I grew up in Buffalo, NY, a border-town. It shared a cultural and climate proximity and connection with our English speaking Canadian cousins. Border crossings in those times were frequent and uncomplicated. Our American and Canadian communities were almost indistinguishable.
One significant commonality in our relationships was ice. We not only suffered ice, we made the most of it. Hockey, Figure Skating, Curling, and Ice Dancing were prominent in those sharing’s. When I was little, the Buffalo Bison’s, our professional hockey team, played its games in the Fort Erie, Ontario arena. We had no such venue in the city until October 1940.
I was one of the original amateur hockey players to play in what was then named the Memorial Auditorium. As amateurs, we played against all nearby hockey teams, Canadian included. They were mostly better than us, as hockey is to the Canadian as Football to the American, but we did manage to win more than just a few games. As you know, hockey is fast moving, rough, and combative. Sticks are used and most hockey players have missing teeth. I loved it, and it was the only game that I could play with some degree of skill. I was skating when I was four years old.

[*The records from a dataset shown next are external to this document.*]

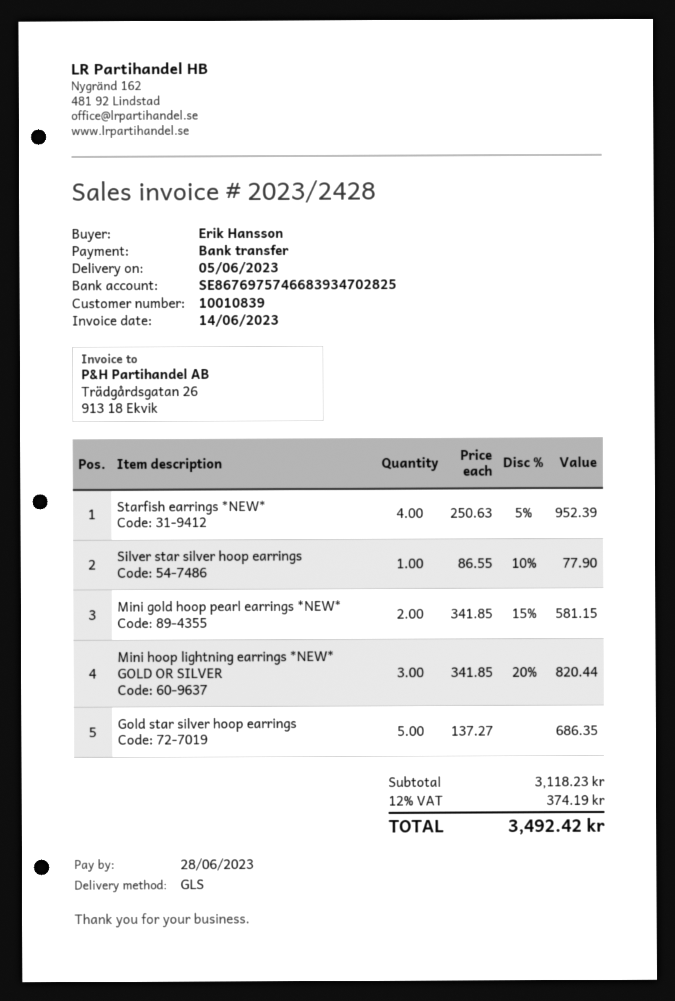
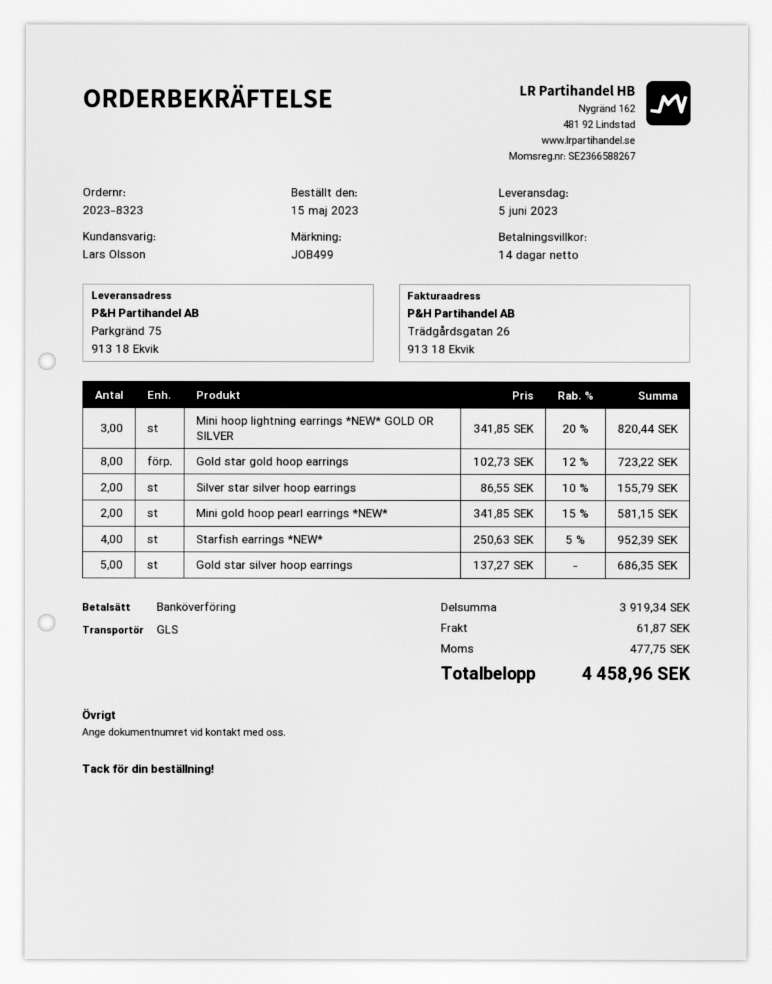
Silver star silver hoop earrings: 1 x 86.55 - 10% = 77.90 -> 2 x 86.55 - 10% = 155.79
Gold star gold hoop earrings: none -> 8 x 102.73 - 12% = 723.22
subtotal: 3118.23 -> 3919.34
shipping: none -> 61.87
tax: 374.19 -> 477.75
total: 3492.42 -> 4458.96

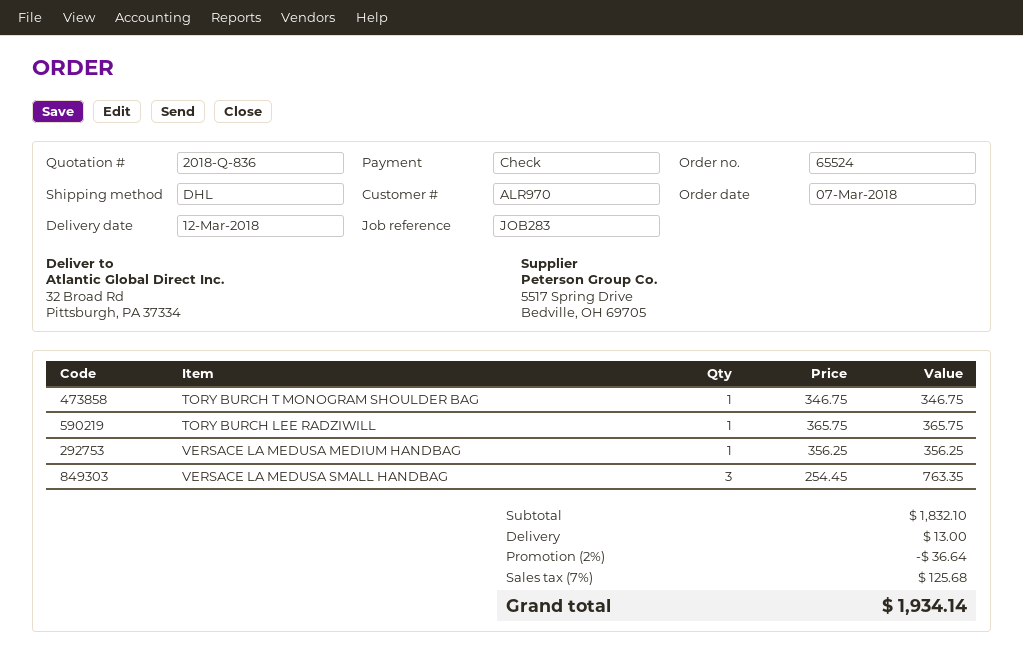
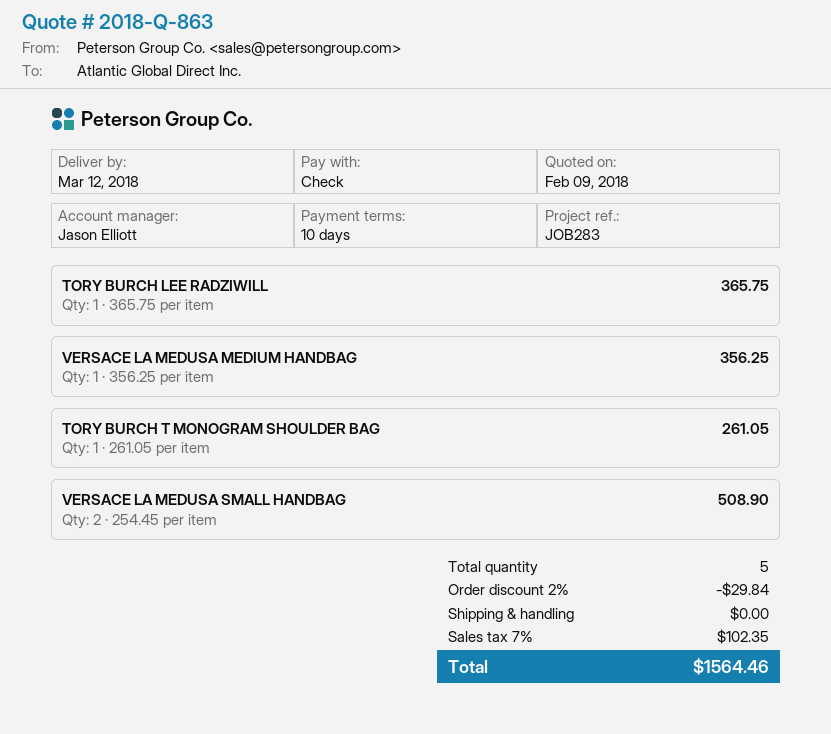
quote number: 2018-Q-836 -> 2018-Q-863
TORY BURCH T MONOGRAM SHOULDER BAG: 1 x 346.75 = 346.75 -> 1 x 261.05 = 261.05
VERSACE LA MEDUSA SMALL HANDBAG: 3 x 254.45 = 763.35 -> 2 x 254.45 = 508.90
discount: 2% = 36.64 -> 2% = 29.84
shipping: 13.00 -> 0.00
tax: 7% = 125.68 -> 7% = 102.35
total: 1934.14 -> 1564.46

At the same time as I was playing hockey at the Memorial Auditorium, my future wife was learning figure skating with the Buffalo Skating Club. They practiced at a hockey rink owned and maintained by a private school. She had dreams of being a professional figure skater, the likes of an Olympic Champion named Sonia Henie. It so happened that Jean was very good, and so enthused that she tried (unsuccessfully) to convince her father she had a future in the Ice Follies.
When we began dating and long before our engagement, she noticed a deep-seated flaw in my make-up. As any woman worth her salt would do, she embarked on a program of remediation. You know all about that doing it “for one’s own good” process.
It came about early in our relationship. My first “make an impression” date with Jean was to a dance being held on Buffalo’s Lake Erie, entertainment ship and cruiser – the Canadiana. A fairly large passenger ship with a dance floor, several decks and lounges. that was used primarily to transport people from Buffalo to nearby Crystal Beach, Ontario where a huge amusement park and dance hall was located. Crystal Beach was Buffalo’s version of Coney Island.
The sea was a little choppy that night, and offered me a great cover alibi for my complete ineptitude as a dancer. I was stepping all over her feet in my clumsy and awkward efforts. I was not impressing her in a positive manner, but the choppy seas let me get by with it on this occasion. Enough to let me take her to another dance.
Not on a rocking boat this time. As I stepped on her toes this time she looked up at me and said: “we ain’t on a boat this time sweetie!” I was busted. The moment of truth had arrived and I was thus destined for the reform school, if I wanted that relationship to continue. At the least, on a dancing basis. It was not long after that disaster that she suggested we learn to dance together. Not altogether on her terms, but as I came to realize many years later, on neutral ground.
Not ground, in this case, but ice. A place where we both had a degree of competence. Her wisdom was diplomacy personified. And, as I came to later understand, if she were to be running things, conflicting views and styles would be conquered by laughter and comradery. She not only had wisdom, she had determination. It was going to get done…
My first lesson in that wisdom dawned on me when I realized she wanted to teach me figure skating. When she mentioned it to me, I reacted in my typically denialistic manner, so much a part of my error-prone behavior: “ Hockey players don’t figure skate, Figure skating is for sissies.” Undaunted, she went to Canada and rented the Ft. Erie for (at that time a very low price of $4.00) an hour. And, in the bargain, she saw to it that I acquired a pair of figure skates. By that time in our courtship, she had grown on me so much that my resistance was way overcome by my desire to please her, and keep her pleased. Anyway, away to Ft. Erie we went and I, within that hour of private practice, was doing figure 8’s and all kinds of other sharp edged figures.
Fast forward ten years to around 1960. Married, three kids, another to come soon, and living in the friendly suburb of Williamsville. Struggling, but able to indulge in some recreational activities that appealed to us, we joined the Buffalo Curling and Skating Club. Reunited on ice again.
Not big time into Curling, but very desirous of sharing challenging ice based activities through long boring Western New York winters. Not only our sharing, but providing same for our young children – a family deal. Our main family recreational efforts focused on Skating. The children took to figure skating as there were many other families in the club whose children felt likewise. It was a social and exercise outlet for all.
As we, as a family, were enjoying skating at the club, a new opportunity came into view there. They had just brought in three Canadian professional skaters, and were beginning a series of figure and ice dancing skating opportunities.